Adobe - Unbreakable or on the Brink? A view from its customers (Part 2/2)
Analysis of Adobe's bull/bear cases shows high FCF yield, buybacks, and stickiness outweigh AI and competition risks.
- High enterprise stickiness with non-negotiable file formats and ~95% retention rate.
- Attractive valuation with 10%+ FCF yield and over 25% of shares being bought back.
- Bear cases are largely myths; even single-digit growth would yield huge investor returns.
- AI tools could develop into full-stack automation loops, threatening Adobe's core business.
- Low-end tools and competitors like Figma are taking share in specific tasks.
- Apple's potential Creator Studio launch could be a major long-term threat.
Fair to say my Adobe post is getting a lot of heat ahead of Q2 Earnings later today
**Here's** **part 2/2 of the free deep dive analysis** into the bear cases, so you can be fully prepped
!TLDR is:!<
Part 1 - bull cases
- Adobe’s stickiness in enterprises is huge — its tools have been used daily for decades, even by those that hate the brand, and their file formats (.ai and .indd) are non-negotiable
- Retention rate remains at \~95% — Creative headcounts are shrinking but it’s not weakening Adobe’s moat
- Nothing has to go right at this valuation — it just can't go hugely wrong. 10%+ FCF yield and 25%+ of shares being bought back suggests big returns
- Competition is heating up — to be expected as there’s huge margins up for grabs
Part 2 - theoretical bear cases
- Myth busting bear cases! 1. Adobe's customers are huge enterprises not beginners/freelancers ; 2. there are no signs of pricing power erosion ; 3. Adobe file formats are patented ; 4. Adobe doesn't need to get back to historical levels even single digit growth over 5 years would give huge investor returns
- What could slow growth? low-end tools make a move to compete upward (e.g.

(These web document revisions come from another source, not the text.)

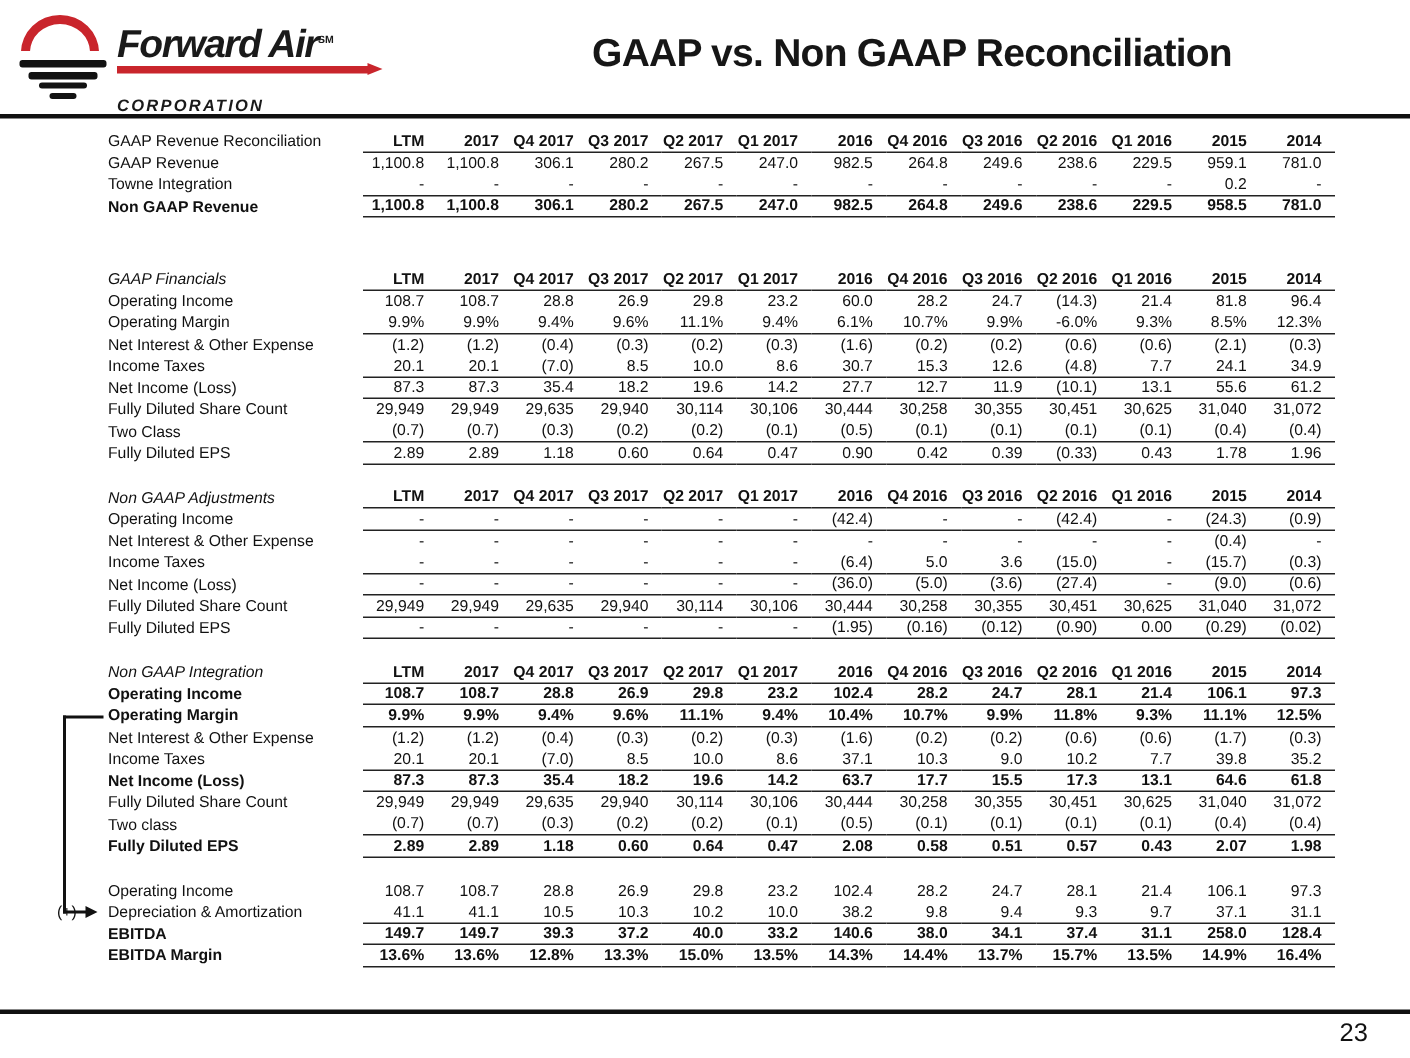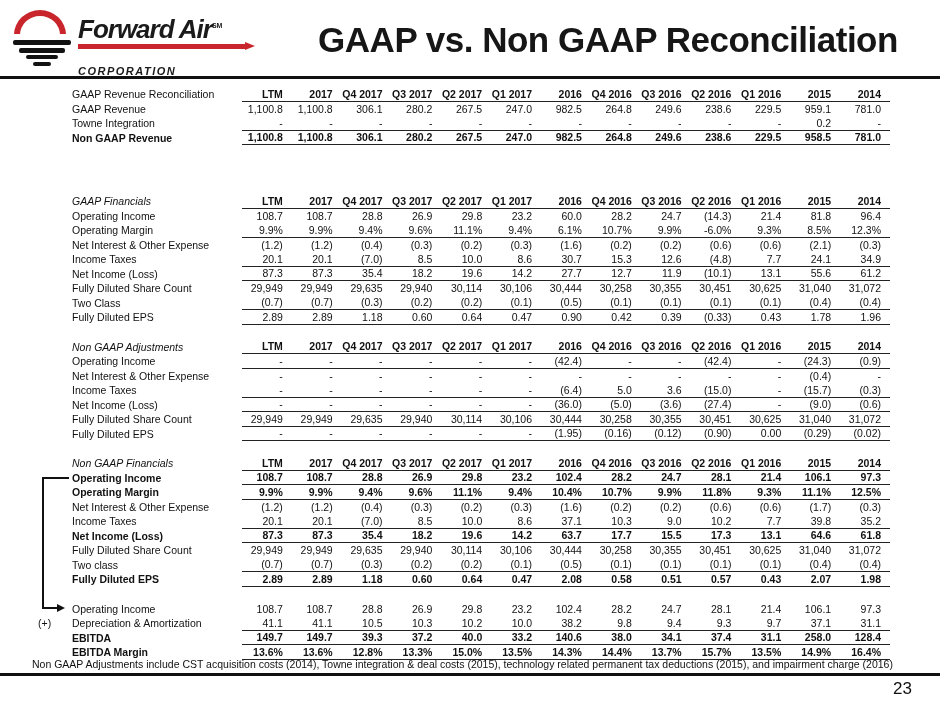"GAAP vs. Non GAAP Reconciliation" h1.title { font-size: 35px -> 26px }
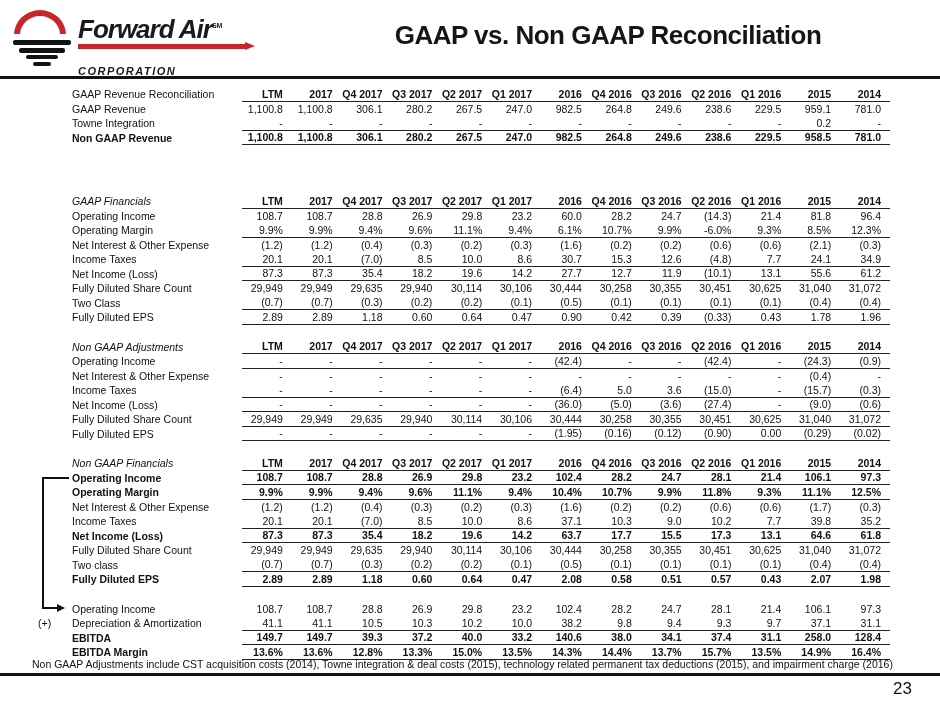"GAAP Financials" .gap49 { margin-top: 49px -> 34px }
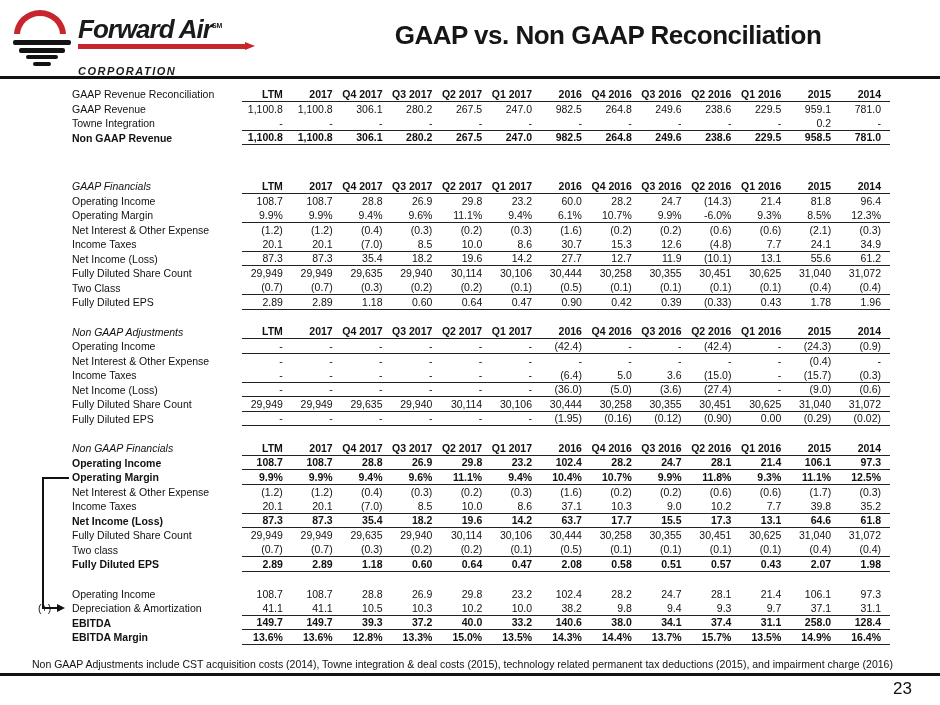"Non GAAP Financials" div.lbl { text: Financials -> Integration }
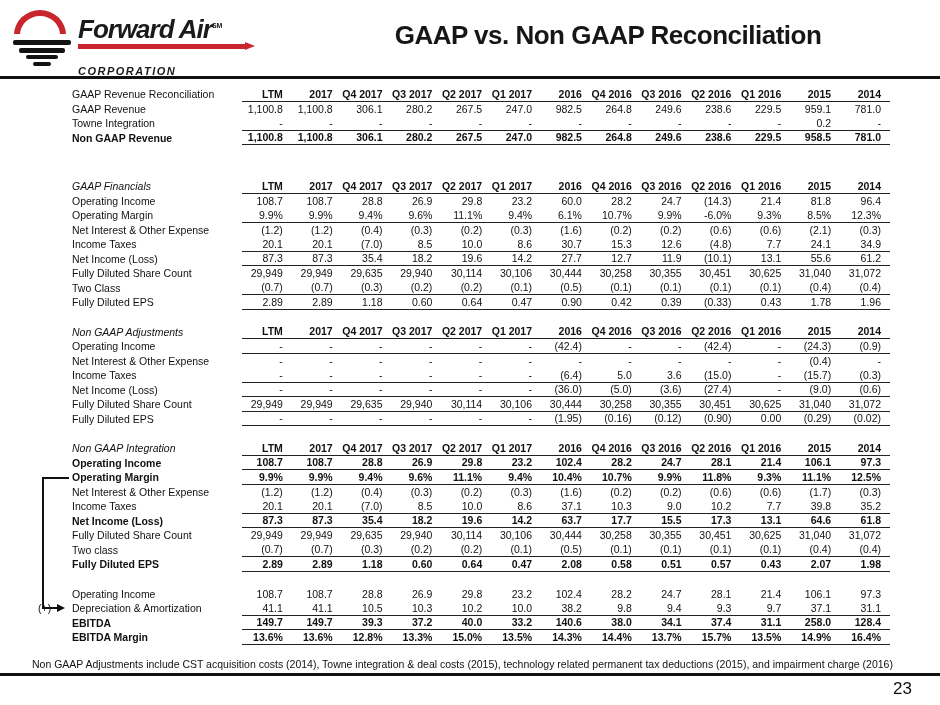"Non GAAP Adjustments include CST" div.footnote { html: <div>Non GAAP Adjustments include CST acquisition costs (2014), Towne integration &amp; deal costs (2015), technology related permanent tax deductions (2015), and impairment charge (2016)</div> -> none }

Affinity) ; competition has been successful at taking share in certain tasks (e.g. Figma) ; headcounts will shrink and eventually that could catch up to Adobe seat counts $
- The real risks to know: consumption-based model destroys the quality of the business ; AI tools develop into full-stack automation loops ; competition takes share of individual tasks until Adobe ecosystem is no longer worth it
- The Adobe Killer? The launch of Apple’s Creator Studio is probably the most worrying (if unlikely) prospect . 90% of Pro's use Mac's , apps would make switching low friction. Right now, its limited and the low-pricing targets content creators -- will it stay that way?
My take from inside the industry
- I’m willing to bet that humans will always be needed in creative work. Perhaps even more so than in a world with AI agents. Creativity is a 12x multiplier on marketing spend.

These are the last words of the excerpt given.